The story is the same in both. It is based on Margaret Landon's 1944 novel about a widowed Englishwoman (Irene Dunne) who, along with her young son, goes to Siam (now Thailand) in 1862 to teach the children of the country's king (Brit Rex Harrison). Initially, a clash of wills causes sparks between the independent minded teacher and the iron-fisted monarch, but as they begin to see the fine qualities in one another, they form a deep bond that lasts until the final credits.

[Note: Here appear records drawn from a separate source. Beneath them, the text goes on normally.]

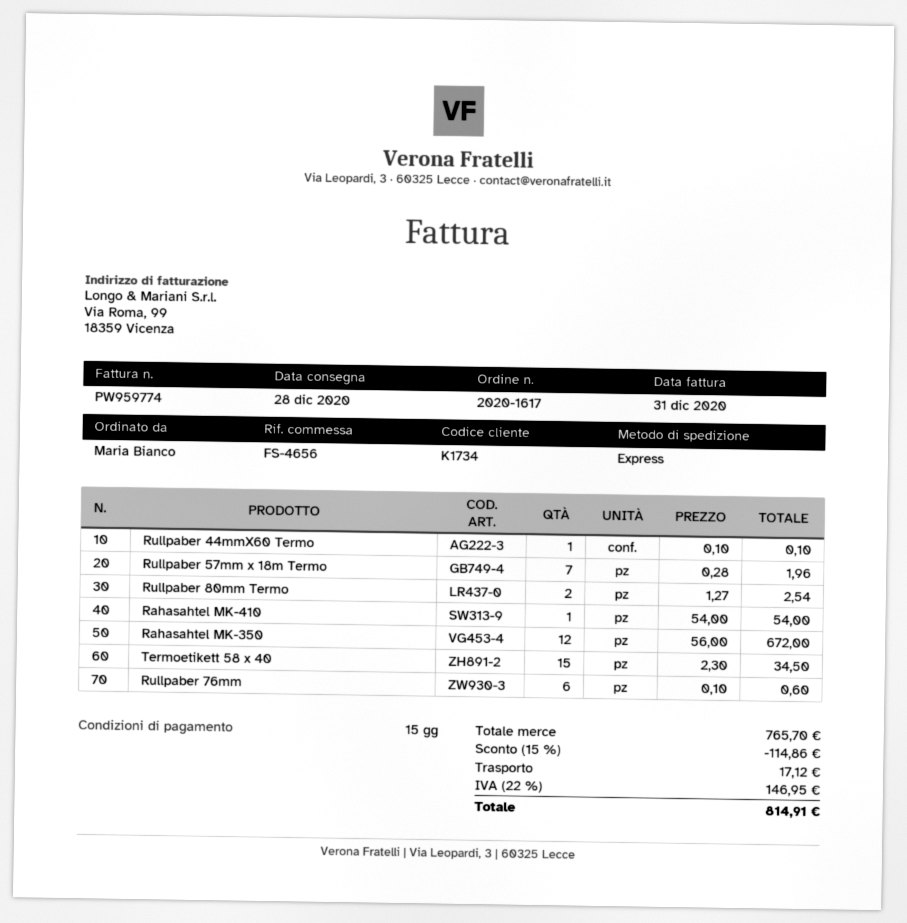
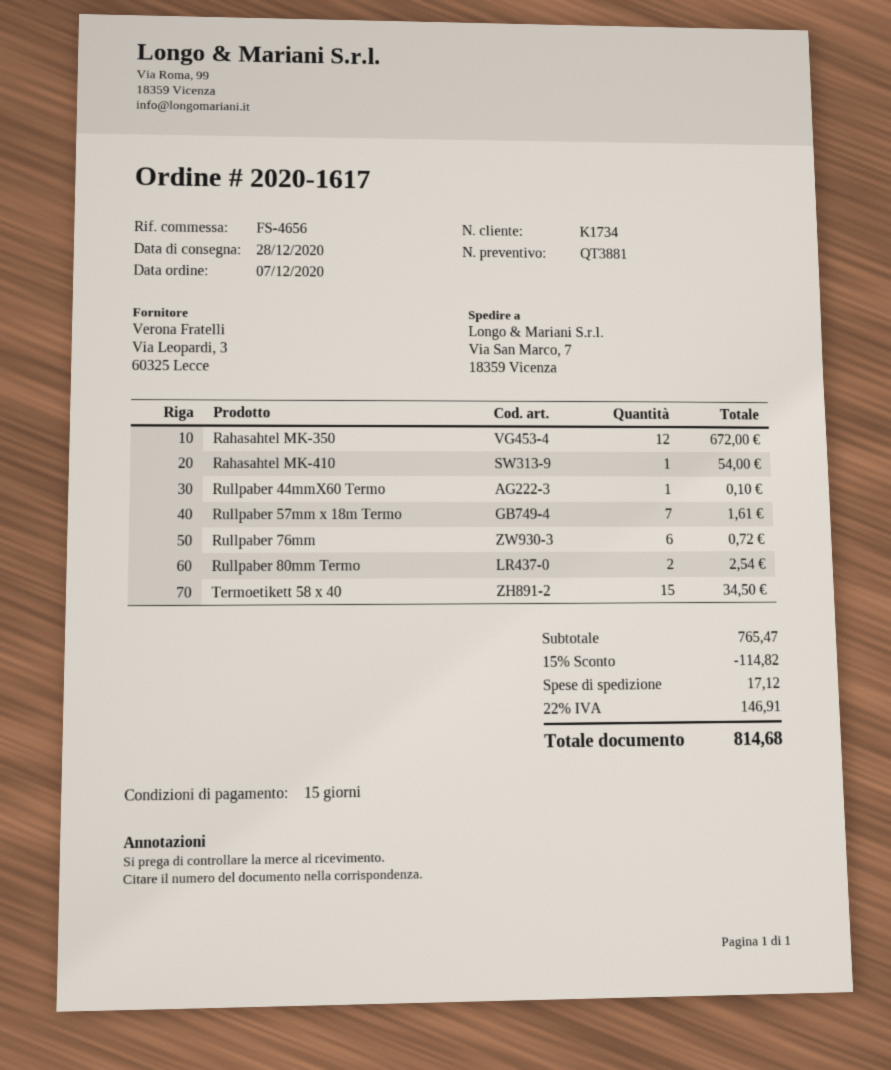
Rullpaber 57mm x 18m Termo: 7 for 1.96 -> 7 for 1.61
Rullpaber 76mm: 6 for 0.60 -> 6 for 0.72
subtotal: 765.70 -> 765.47
discount: 15% = 114.86 -> 15% = 114.82
tax: 22% = 146.95 -> 22% = 146.91
total: 814.91 -> 814.68

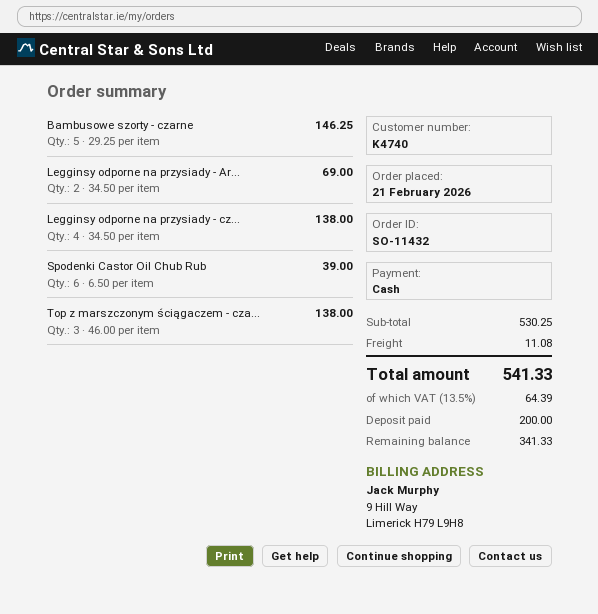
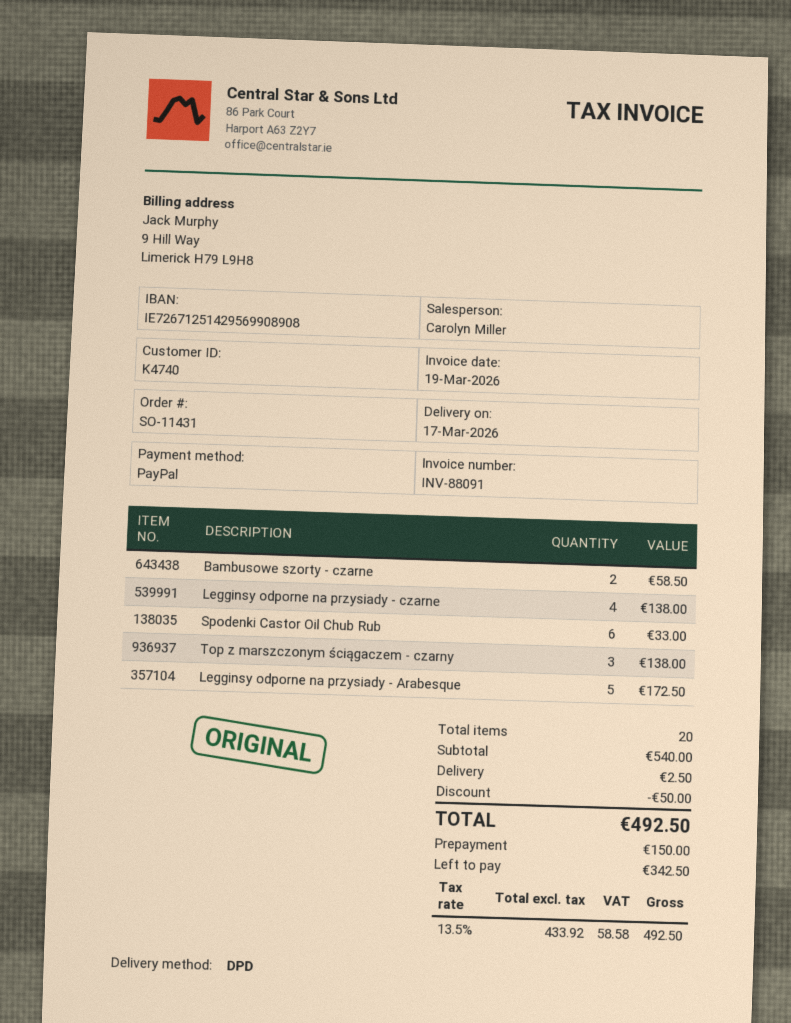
order number: SO-11432 -> SO-11431
payment method: cash -> PayPal
Bambusowe szorty - czarne: 5 for 146.25 -> 2 for 58.50
Legginsy odporne na przysiady - Ar...: 2 for 69.00 -> 5 for 172.50
Spodenki Castor Oil Chub Rub: 6 for 39.00 -> 6 for 33.00
subtotal: 530.25 -> 540.00
discount: none -> 50.00
shipping: 11.08 -> 2.50
tax: 13.5% = 64.39 -> 13.5% = 58.58
total: 541.33 -> 492.50
deposit: 200.00 -> 150.00
balance: 341.33 -> 342.50

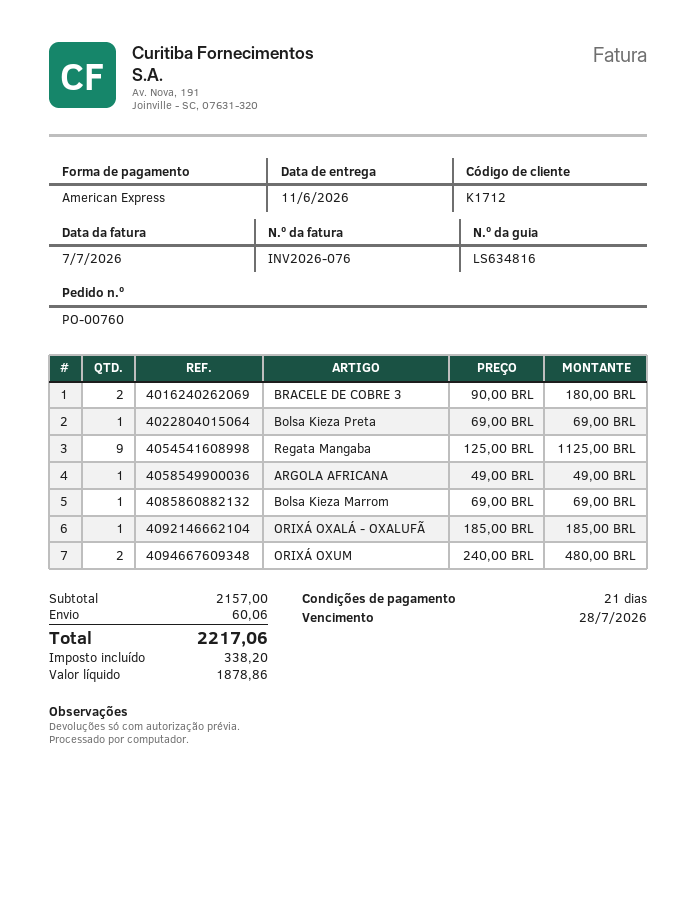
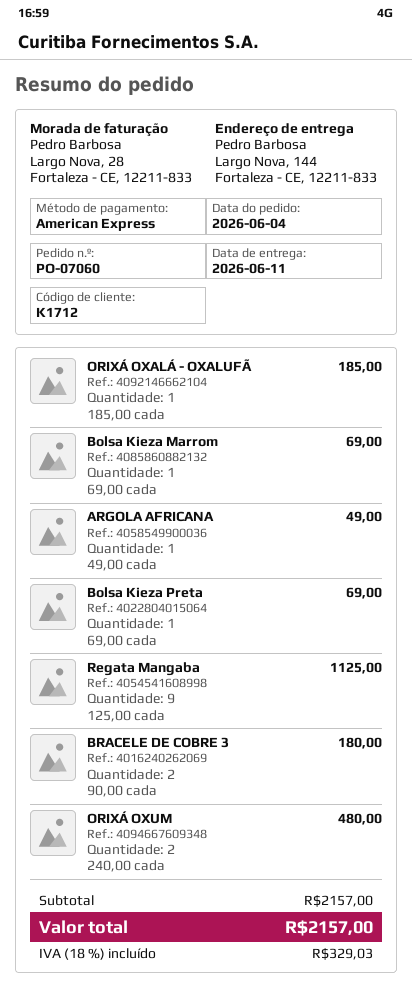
order number: PO-00760 -> PO-07060
shipping: 60.06 -> none
tax: 338.20 -> 329.03
total: 2217.06 -> 2157.00

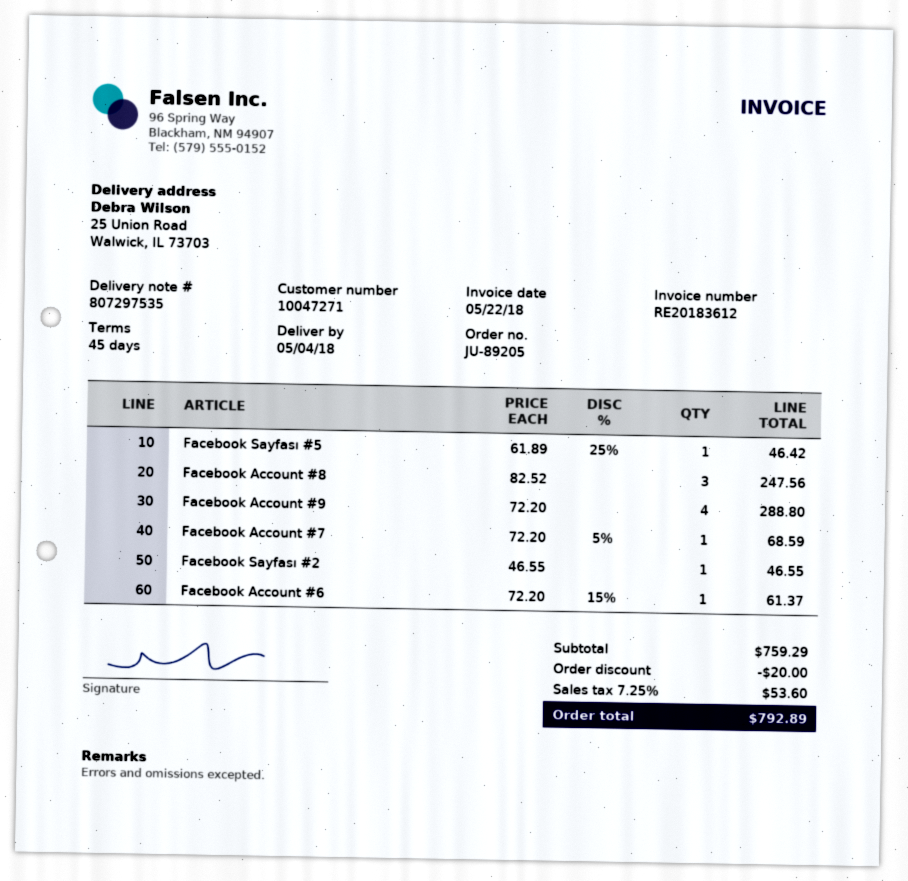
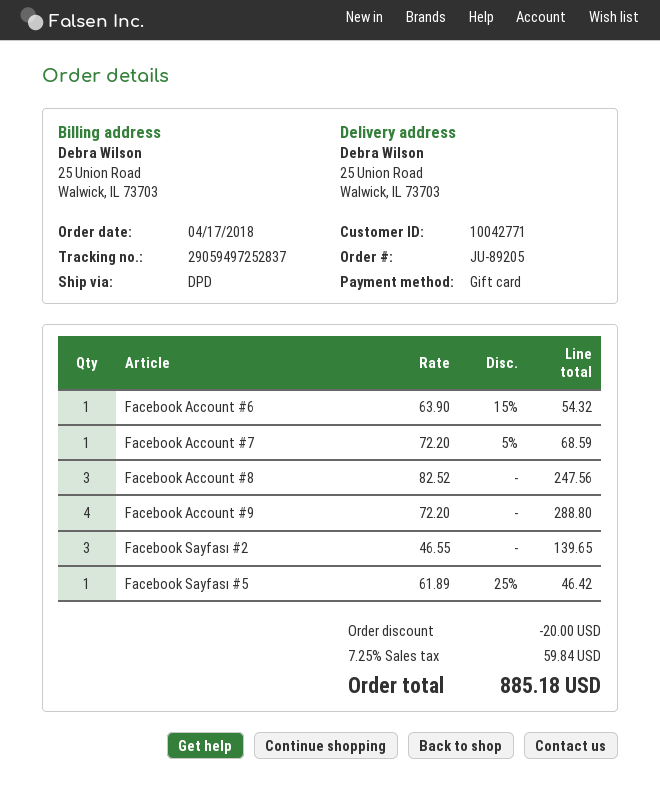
customer number: 10047271 -> 10042771
Facebook Sayfası #2: 1 x 46.55 = 46.55 -> 3 x 46.55 = 139.65
Facebook Account #6: 1 x 72.20 - 15% = 61.37 -> 1 x 63.90 - 15% = 54.32
tax: 7.25% = 53.60 -> 7.25% = 59.84
total: 792.89 -> 885.18

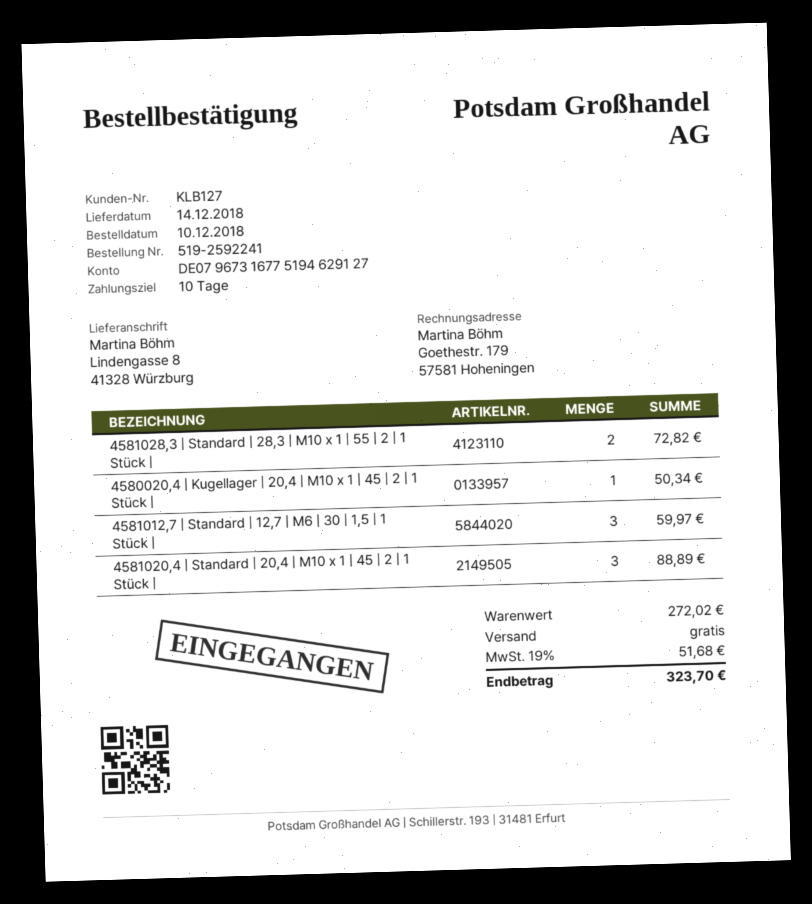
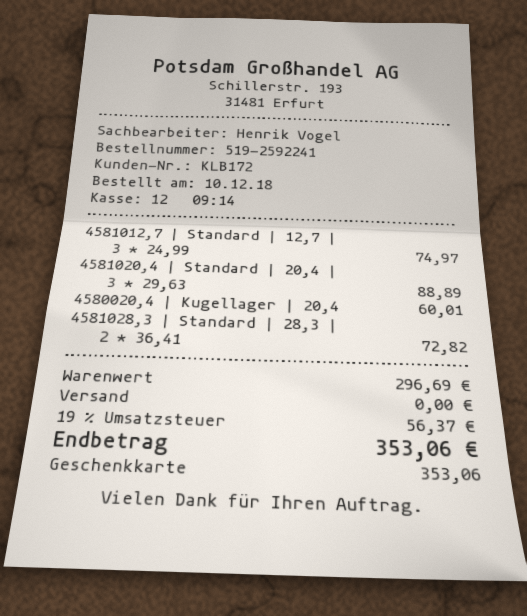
customer number: KLB127 -> KLB172
4580020,4 | Kugellager | 20,4 | M10 x 1 | 45 | 2 | 1 Stück |: 1 for 50.34 -> 1 for 60.01
4581012,7 | Standard | 12,7 | M6 | 30 | 1,5 | 1 Stück |: 3 for 59.97 -> 3 for 74.97
subtotal: 272.02 -> 296.69
tax: 19% = 51.68 -> 19% = 56.37
total: 323.70 -> 353.06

Many fine performances are given in a cast that is headed by the incomparable Irene Dunne. As Anna, she is flawless. With her usual confidence and charisma, she creates a character, like several in her illustrious career, which was redone by another actress, not once but twice on film (and once on television in a short lived series). Her Anna is more than a match for the irascible king and turns his way of thinking around to hers in most cases. As King Mongkut, Harrison made his American film debut. He is more convincing as the Asian ruler compared to Brynner, who comes off as some Mongolian warrior. Third billed is Linda Darnell as Tuptim, new arrival to the king's sorority, aka his harem. She is exotically beautiful but doesn't have much else to do, until being burned at the stake for being unfaithful to his majesty. Ironically, Darnell was actually killed in a fire in 1965 at the age of 41.
Providing a more substantial and touching performance is veteran Gale Sondergaard as Lady Thiang, first wife of the Mongkut and mother to his heir. She has been replaced regularly for younger wives and has been relegated to tasting her husband's food in case of poisoning. Sondergaard is always a treat and her gentle portrayal of a loving mother who wants Anna to guide her son to success as a ruler is a highlight in the film. Also giving a memorable turn is Lee J. Cobb, bare-chested and bronzed skin, as the Prime Minister of Siam. Like the king, he has reservations about the strong willed English lady at first but shows great respect for her strength and intellect as he grows to know and understand her.
Cinematographer Arthur Miller worked his magic and the visually stunning black and white film received two Oscars for Cinematography and Art Direction. Anna's splendid European hoop skirts are a great contrast to the spare and exotic, though opulent, attire of everyone at the Siamese court. Bernard Herrmann offers an outstanding score which elicits a perfect musical backdrop with Oriental flair. On every level Anna and the King of Siam is a quality production that deserves to be remembered at least equally with its musical counterpart.